I was writing a grok pattern to parse the logs in fluentd of cinder-api, one line out which is:
2015-09-17 17:44:49.663 ^[[00;32mDEBUG oslo_concurrency.lockutils [^[[00;36m-^[[00;32m] ^[[01;35m^[[00;32mAcquired semaphore "singleton_lock"^[[00m ^[[00;33mfrom (pid=30534) lock /usr/local/lib/python2.7/dist-packages/oslo_concurrency/lockutils.py:198^[[00m
The ^[[00;32m
and other such occurrences are ASCII colour codes, which when printed in a terminal is printed like this:
I need to parse the line and am able to do it when there are no colour codes using the (tested) pattern
%{TIMESTAMP_ISO8601:timestamp}%{SPACE}%{LOGLEVEL:loglevel}%{SPACE}{NOTSPACE:api}%{SPACE}\[(?:%{DATA:request})\]%{SPACE}%{GREEDYDATA:message}
How do I modify the grok pattern so that I am able to parse the coloured log line?

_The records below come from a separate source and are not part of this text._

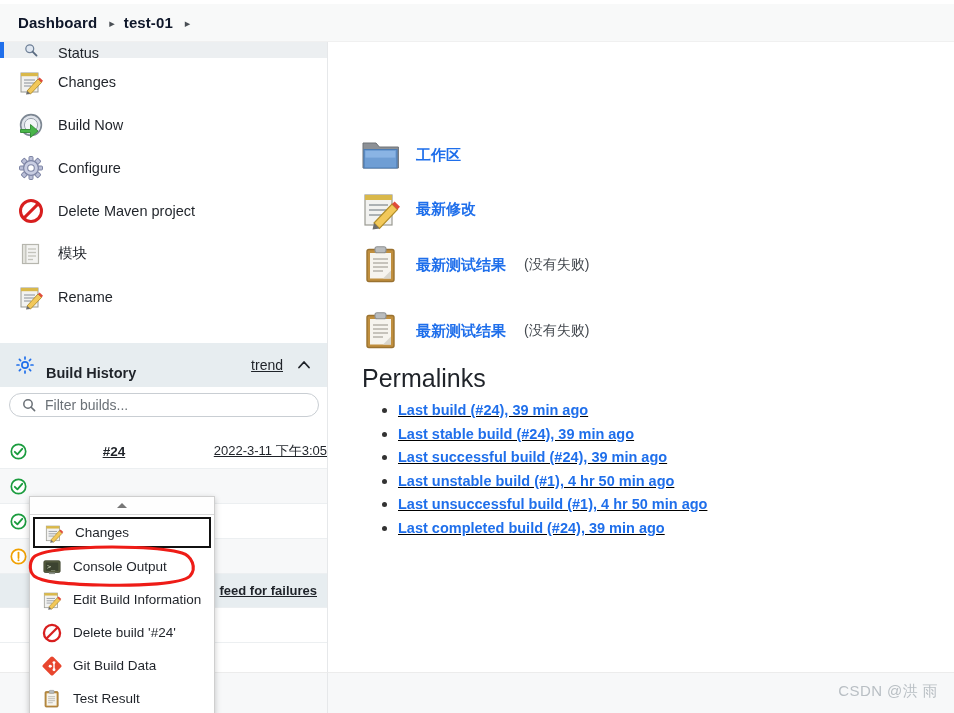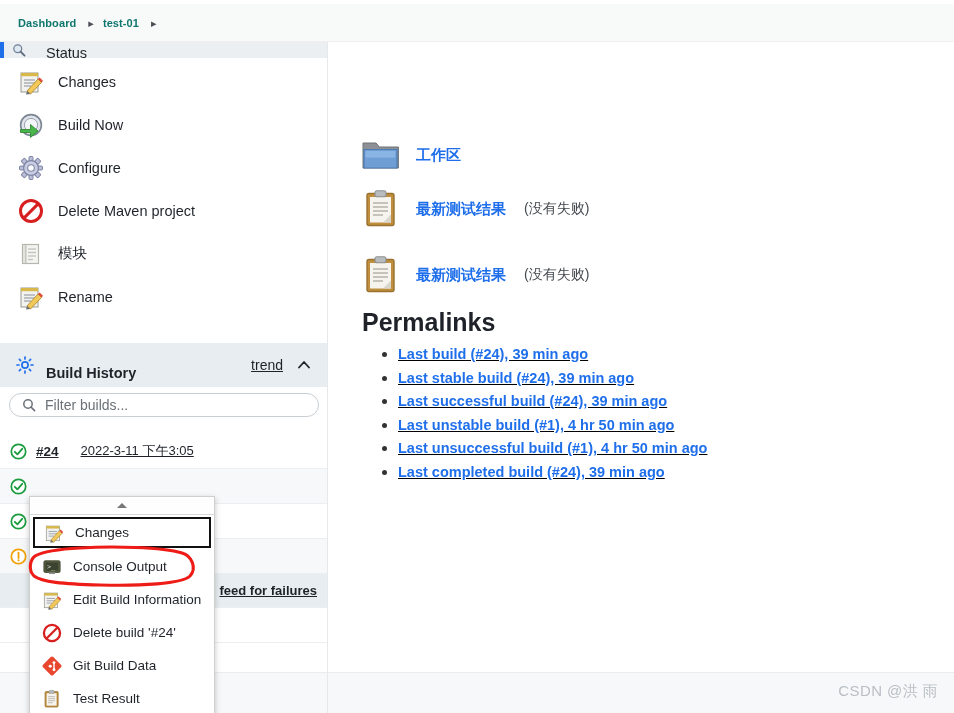--- a/index.html
+++ b/index.html
@@ -14,21 +14,21 @@
 
   
   .breadcrumb-bar {
     position: absolute; left: 0; top: 4px; width: 954px; height: 38px;
     background: #f8f9f9;
     display: flex; align-items: center;
     padding-left: 18px;
     border-bottom: 1px solid #f0f0f0;
   }
   .crumb {
-    font-size: 11px; font-weight: bold; color: #0f766e;
+    font-size: 15px; font-weight: bold; color: #0f172a;
     letter-spacing: .1px;
   }
   .crumb-sep {
     color: #4a4f55; font-size: 11px; margin: 0 9px 0 12px;
     transform: translateY(1px);
   }
 
   
   .sidebar {
     position: absolute; left: 0; top: 42px; width: 328px; height: 671px;
@@ -38,21 +38,21 @@
   }
   .task {
     display: flex; align-items: center;
     height: 43px; padding-left: 18px;
     position: relative;
     color: #1f2329; font-size: 14.5px;
   }
   .task.selected {
     background: #eceff1;
     border-left: 4px solid #1f6feb;
-    padding-left: 2px;
+    padding-left: 14px;
   }
   .task.clipped { height: 15px; overflow: hidden; align-items: flex-end; }
   .task .ico { width: 26px; height: 26px; margin-right: 14px; flex: 0 0 26px;
                display:inline-block; position: relative; }
   .task .lbl { white-space: nowrap; }
 
   
   .ico svg { display:block; width:100%; height:100%; }
 
   
@@ -81,20 +81,21 @@
   }
   .filter-box .mag { width: 14px; height: 14px; margin-right: 9px; flex:0 0 14px; }
   .filter-ph { color: #6b7177; font-size: 14px; }
 
   
   .build-rows { position: absolute; left: 0; top: 434px; width: 327px; }
   .brow {
     height: 35px; display: flex; align-items: center;
     padding-left: 10px; border-bottom: 1px solid #eceff1;
     position: relative;
+    justify-content: space-between;
   }
   .brow.alt { background: #f7f8f9; }
   .brow.feed { background: #e7edf0; height: 34px; }
   .brow.blank { background: #fff; }
   .brow .st { width: 17px; height: 17px; margin-right: 9px; flex:0 0 17px; }
   .brow .bnum {
     font-size: 13.5px; color: #1f2329; text-decoration: underline;
     font-weight: bold; margin-right: 22px;
   }
   .brow .btime {
@@ -138,21 +139,21 @@
     position: absolute; left: 328px; top: 42px; width: 626px; height: 630px;
     background: #fff; overflow: hidden;
   }
   .link-row { display: flex; align-items: center; margin-bottom: 10px; }
   .link-row .ri { width: 42px; height: 42px; margin-right: 14px; flex:0 0 42px; }
   .link-row a {
     color: #1f6feb; font-size: 15px; font-weight: bold; text-decoration: none;
   }
   .link-row .sub { color: #454a50; font-size: 14px; font-weight: normal; margin-left: 18px; }
   .permalinks-h {
-    font-size: 25px; font-weight: bold; color: #1f2329;
+    font-size: 25px; font-weight: normal; color: #1f2329;
     margin: 12px 0 8px 2px;
   }
   ul.permalinks { margin: 0; padding-left: 38px; list-style: disc; }
   ul.permalinks li { margin: 0 0 5.5px 0; text-decoration: underline; }
   ul.permalinks li::marker { color: #333; }
   ul.permalinks a {
     color: #1f6feb; font-size: 14.5px; font-weight: bold; text-decoration: none;
   }
 
   
@@ -472,20 +473,37 @@
         <span class="ri">
           <svg viewBox="0 0 42 42">
               <path d="M3 9 h13 l3.4 4 h19 v21 h-35.4 Z" fill="#8d9196" stroke="#6e7277" stroke-width="1"></path>
               <path d="M4 15.5 h33 v18.5 h-33 Z" fill="#6f9ed4" stroke="#4b7cb5" stroke-width="1.2"></path>
               <path d="M5.4 17 h30 v6.6 h-30 Z" fill="#8ab4e4"></path>
             </svg>
         </span>
         <a>工作区</a>
       </div>
 
+      <div class="link-row" style="margin-bottom:14px;">
+        <span class="ri">
+          <svg viewBox="0 0 42 42">
+              <rect x="5" y="7" width="27" height="30" fill="#f2f2f0" stroke="#9a9a92" stroke-width="1.2"></rect>
+              <rect x="5" y="7" width="27" height="5" fill="#d9b84a"></rect>
+              <g stroke="#9aa0a6" stroke-width="1.6">
+                <line x1="9" y1="17" x2="28" y2="17"></line>
+                <line x1="9" y1="22" x2="28" y2="22"></line>
+                <line x1="9" y1="27" x2="22" y2="27"></line>
+              </g>
+              <path d="M14 35 L32 16 L37.5 21.5 L19.5 40.5 Z" fill="#f2c85a" stroke="#b08c27" stroke-width="1.1"></path>
+              <path d="M14 35 L19.5 40.5 L12.5 41.5 Z" fill="#6d6d6d"></path>
+              <path d="M32 16 L37.5 21.5 L40 18.8 L34.6 13.4 Z" fill="#e04b3a"></path>
+            </svg>
+        </span>
+        <a>最新修改</a>
+      </div>
 
       <div class="link-row" style="margin-bottom:24px;">
         <span class="ri">
           <svg viewBox="0 0 42 42">
               <rect x="7" y="5.5" width="27" height="32" rx="2" fill="#c08f3e" stroke="#9a7230" stroke-width="1.4"></rect>
               <rect x="10" y="9" width="21" height="25.5" fill="#f6f4ee"></rect>
               <rect x="15" y="2.8" width="11" height="6" rx="2" fill="#b9bcbe" stroke="#8e9193" stroke-width="1.1"></rect>
               <g stroke="#b6b3aa" stroke-width="1.5">
                 <line x1="13" y1="15" x2="28" y2="15"></line>
                 <line x1="13" y1="19" x2="28" y2="19"></line>

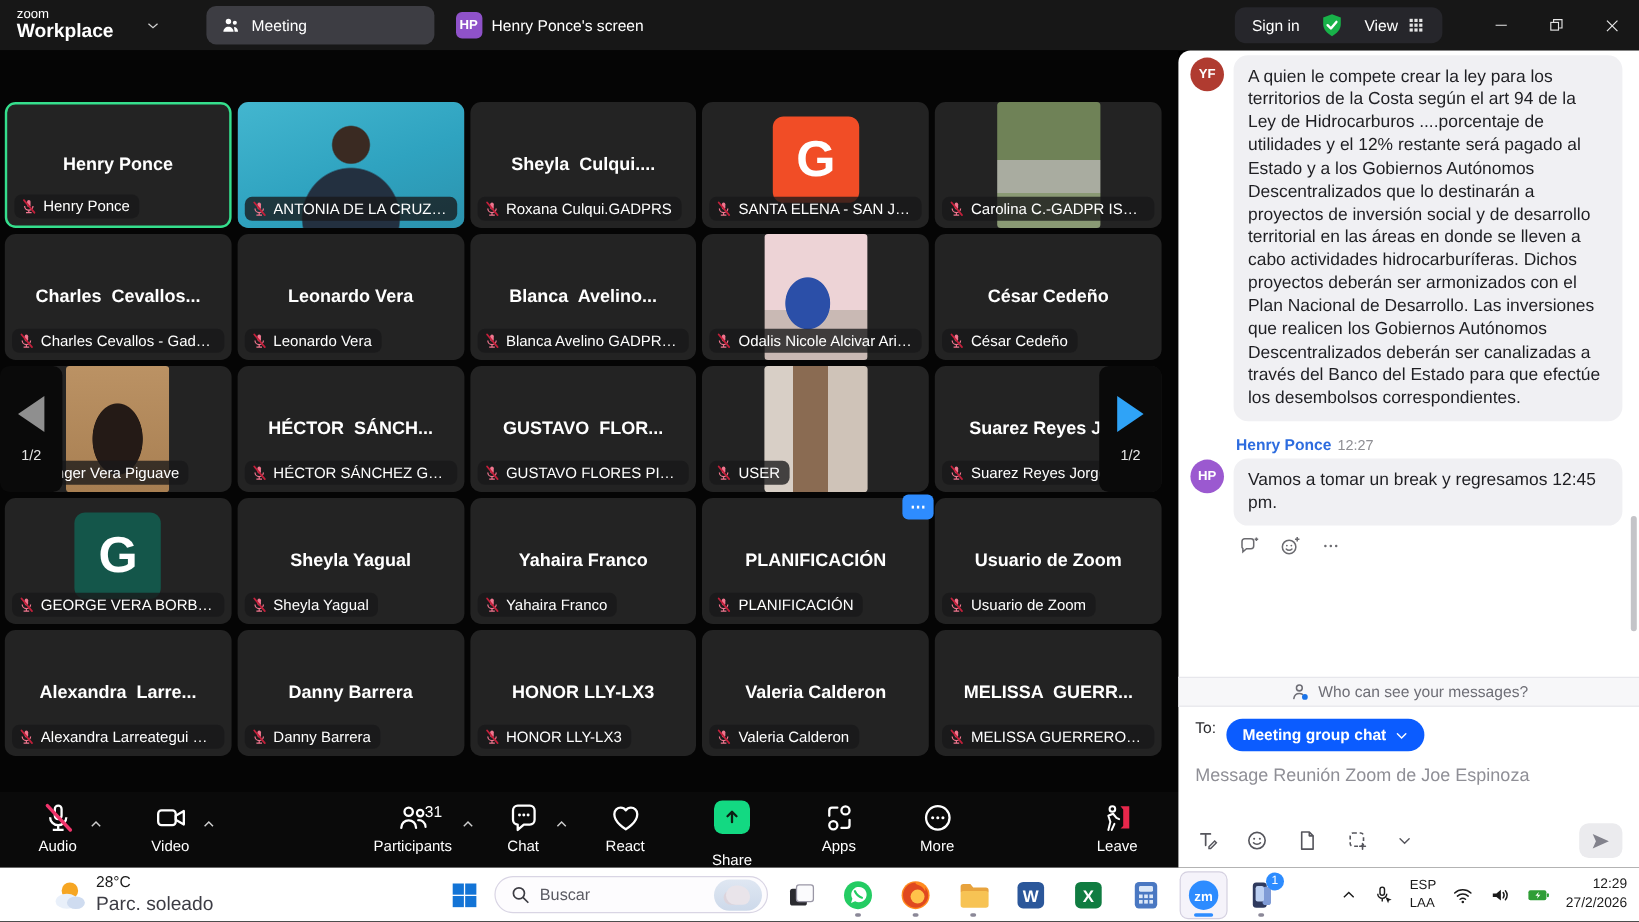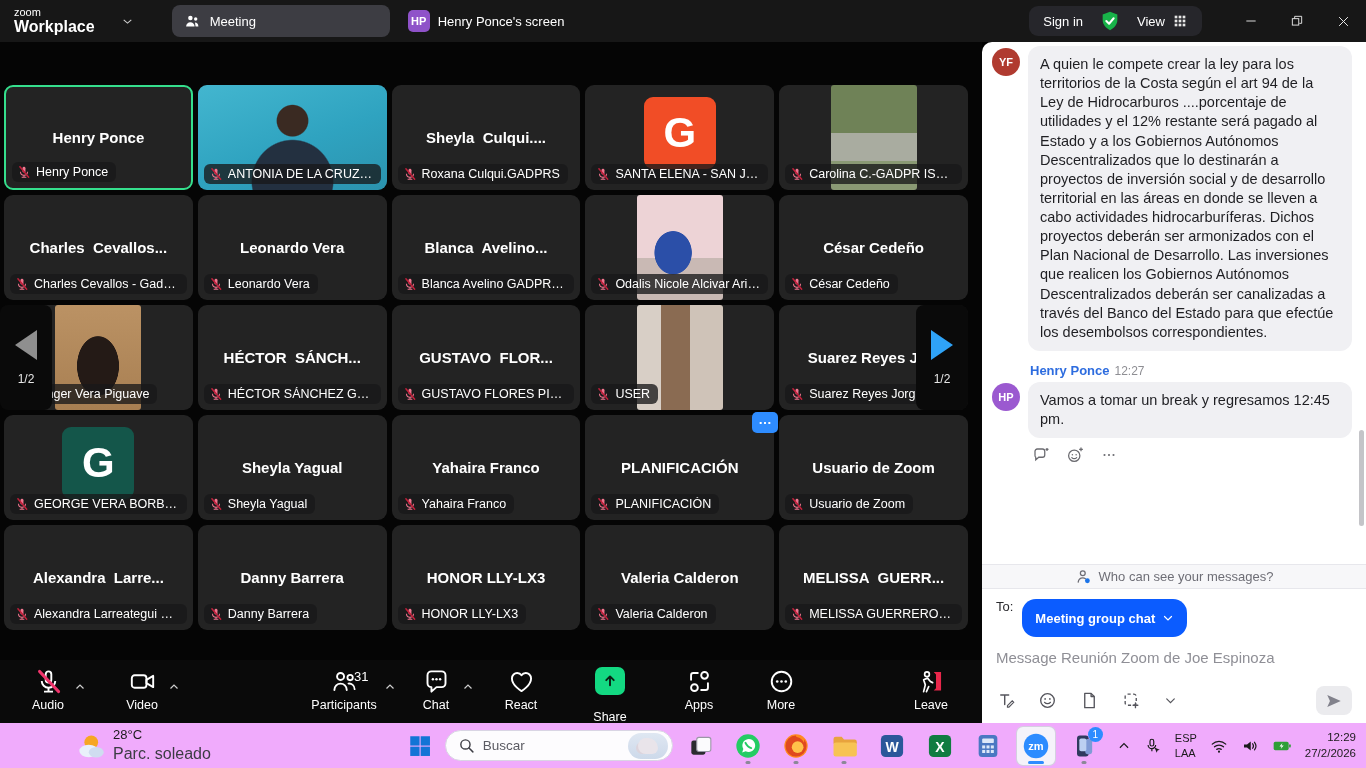--- a/index.html
+++ b/index.html
@@ -7,21 +7,21 @@
     font-family:"Liberation Sans", sans-serif; }
   #screen { position:relative; width:1366px; height:768px; }
 
   
   #titlebar { position:absolute; left:0; top:0; width:1366px; height:42px;
     background:#171717; display:flex; align-items:center; }
   #logo { margin-left:14px; color:#fff; line-height:1; }
   #logo .l1 { font-size:11px; font-weight:normal; display:block; }
   #logo .l2 { font-size:16px; font-weight:bold; display:block; margin-top:1px; }
   #logo-chevron { color:#cfcfcf; font-size:12px; margin:0 0 0 26px; }
-  .tab-meeting { margin-left:38px; width:218px; height:32px; background:#3d3d43;
+  .tab-meeting { margin-left:38px; width:190px; height:32px; background:#3d3d43;
     border-radius:8px; display:flex; align-items:center; padding-left:12px; gap:9px;
     color:#fff; font-size:13px; }
   .tab-screen { margin-left:18px; display:flex; align-items:center; gap:8px; color:#fff; font-size:13px; }
   .hp-badge { width:22px; height:22px; border-radius:5px; background:#8f52c9; color:#fff;
     font-size:11px; font-weight:bold; display:flex; align-items:center; justify-content:center; }
   #titlebar-right { margin-left:auto; display:flex; align-items:center; }
   #account-pill { background:#26262b; border-radius:9px; height:30px; display:flex;
     align-items:center; gap:16px; padding:0 14px; color:#fff; font-size:13px; }
   #win-controls { display:flex; align-items:center; margin-left:26px; }
   #win-controls .wc { width:46px; height:42px; display:flex; align-items:center;
@@ -108,30 +108,30 @@
   .msg-actions { display:flex; gap:16px; margin:8px 0 0 4px; color:#6b6b70; }
   #chat-scrollthumb { position:absolute; right:2px; top:388px; width:5px; height:96px;
     background:#c4c4c8; border-radius:3px; }
   #privacy-strip { height:25px; background:#f7f7f9; border-top:1px solid #e7e7ec;
     border-bottom:1px solid #e7e7ec; display:flex; align-items:center; justify-content:center;
     gap:7px; color:#6e6e76; font-size:13px; }
   #composer { height:134px; padding:10px 14px 8px 14px; display:flex; flex-direction:column; }
   #to-row { display:flex; align-items:flex-start; gap:9px; }
   #to-label { font-size:13px; color:#2a2a2e; }
   #recipient-pill { background:#0b5cff; color:#fff; font-size:13px; font-weight:bold;
-    border:none; border-radius:14px; height:38px; padding:0 13px; display:flex;
+    border:none; border-radius:14px; height:27px; padding:0 13px; display:flex;
     align-items:center; gap:7px; }
   #message-input { margin-top:12px; font-size:15px; color:#8f8f96; }
   #composer-icons { margin-top:auto; display:flex; align-items:center; gap:23px; color:#55555c; }
   #send-btn { margin-left:auto; width:36px; height:29px; background:#ebebee; border:none;
     border-radius:8px; display:flex; align-items:center; justify-content:center; }
 
   
   #taskbar { position:absolute; left:0; top:723px; width:1366px; height:45px;
-    background:#f0abfc; display:flex; align-items:center;padding-left:33px; }
+    background:#ffffff; display:flex; align-items:center; }
   #weather { display:flex; align-items:center; gap:8px; margin-left:42px; }
   #weather .t1 { font-size:13px; color:#1a1a1a; line-height:1.25; }
   #weather .t2 { font-size:16px; color:#3c3c44; line-height:1.25; }
   #win-btn { margin-left:190px; width:38px; height:38px; display:flex; align-items:center;
     justify-content:center; border-radius:6px; }
   #search-pill { margin-left:6px; width:228px; height:31px; background:#fdfcfe;
     border:1px solid #d9d5e4; border-radius:16px; display:flex; align-items:center;
     padding:0 4px 0 12px; gap:8px; }
   #search-pill .ph { color:#5b5b63; font-size:13.5px; }
   #search-img { margin-left:auto; width:40px; height:26px; border-radius:13px;

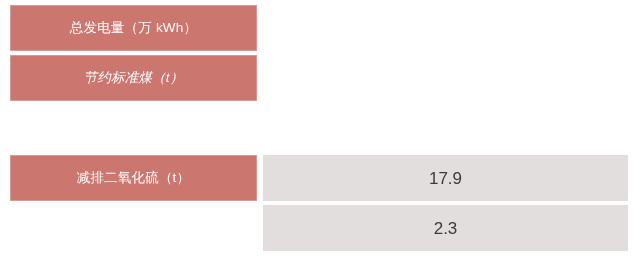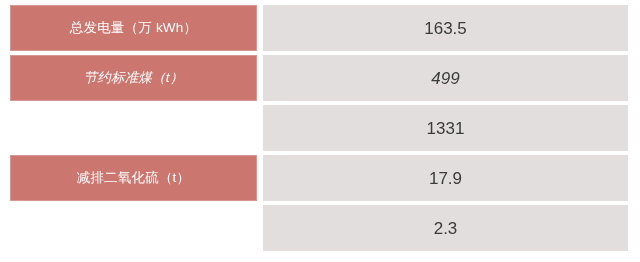--- a/index.html
+++ b/index.html
@@ -75,38 +75,29 @@
 </style>
 </head>
 <body>
 
 <div id="stats-panel">
 
   <div class="stat-row" style="top:5px;">
     <div class="stat-label-cell">
       <span class="stat-label-text">总发电量（万 kWh）</span>
     </div>
-    <div class="stat-value-cell">
-      <span class="stat-value-text">163.5</span>
-    </div>
   </div>
 
   <div class="stat-row" style="top:55px;font-style:italic;">
     <div class="stat-label-cell">
       <span class="stat-label-text">节约标准煤（t）</span>
     </div>
-    <div class="stat-value-cell">
-      <span class="stat-value-text">499</span>
-    </div>
   </div>
 
   <div class="stat-row" style="top:105px;">
-    <div class="stat-value-cell">
-      <span class="stat-value-text">1331</span>
-    </div>
   </div>
 
   <div class="stat-row" style="top:155px;">
     <div class="stat-label-cell">
       <span class="stat-label-text">减排二氧化硫（t）</span>
     </div>
     <div class="stat-value-cell">
       <span class="stat-value-text">17.9</span>
     </div>
   </div>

I have found out the following, if it helps anyone arrive to the solution:
^[
is actually the ESC key whose octal code is \033, hex code is \x1B, decimal ASCII code is 27 and is represented by ^[ too.A better solution than a literal escape character would be to follow the hints in the links provided:
Grok sits on top of regular expressions, so any regular expressions are valid in grok as well. The regular expression library is Oniguruma, and you can see the full supported regexp syntax on the Onigiruma site.
\t horizontal tab (0x09)
\v vertical tab (0x0B)
\n newline (0x0A)
\r return (0x0D)
\b back space (0x08)
\f form feed (0x0C)
\a bell (0x07)
\e escape (0x1B)
Also, color codes can be mixed with other video attributes which do not use two digits. Quoting from XTerm Control Sequences:
CSI Pm m Character Attributes (SGR).
Ps = 0 -> Normal (default).
Ps = 1 -> Bold.
Ps = 2 -> Faint, decreased intensity (ISO 6429).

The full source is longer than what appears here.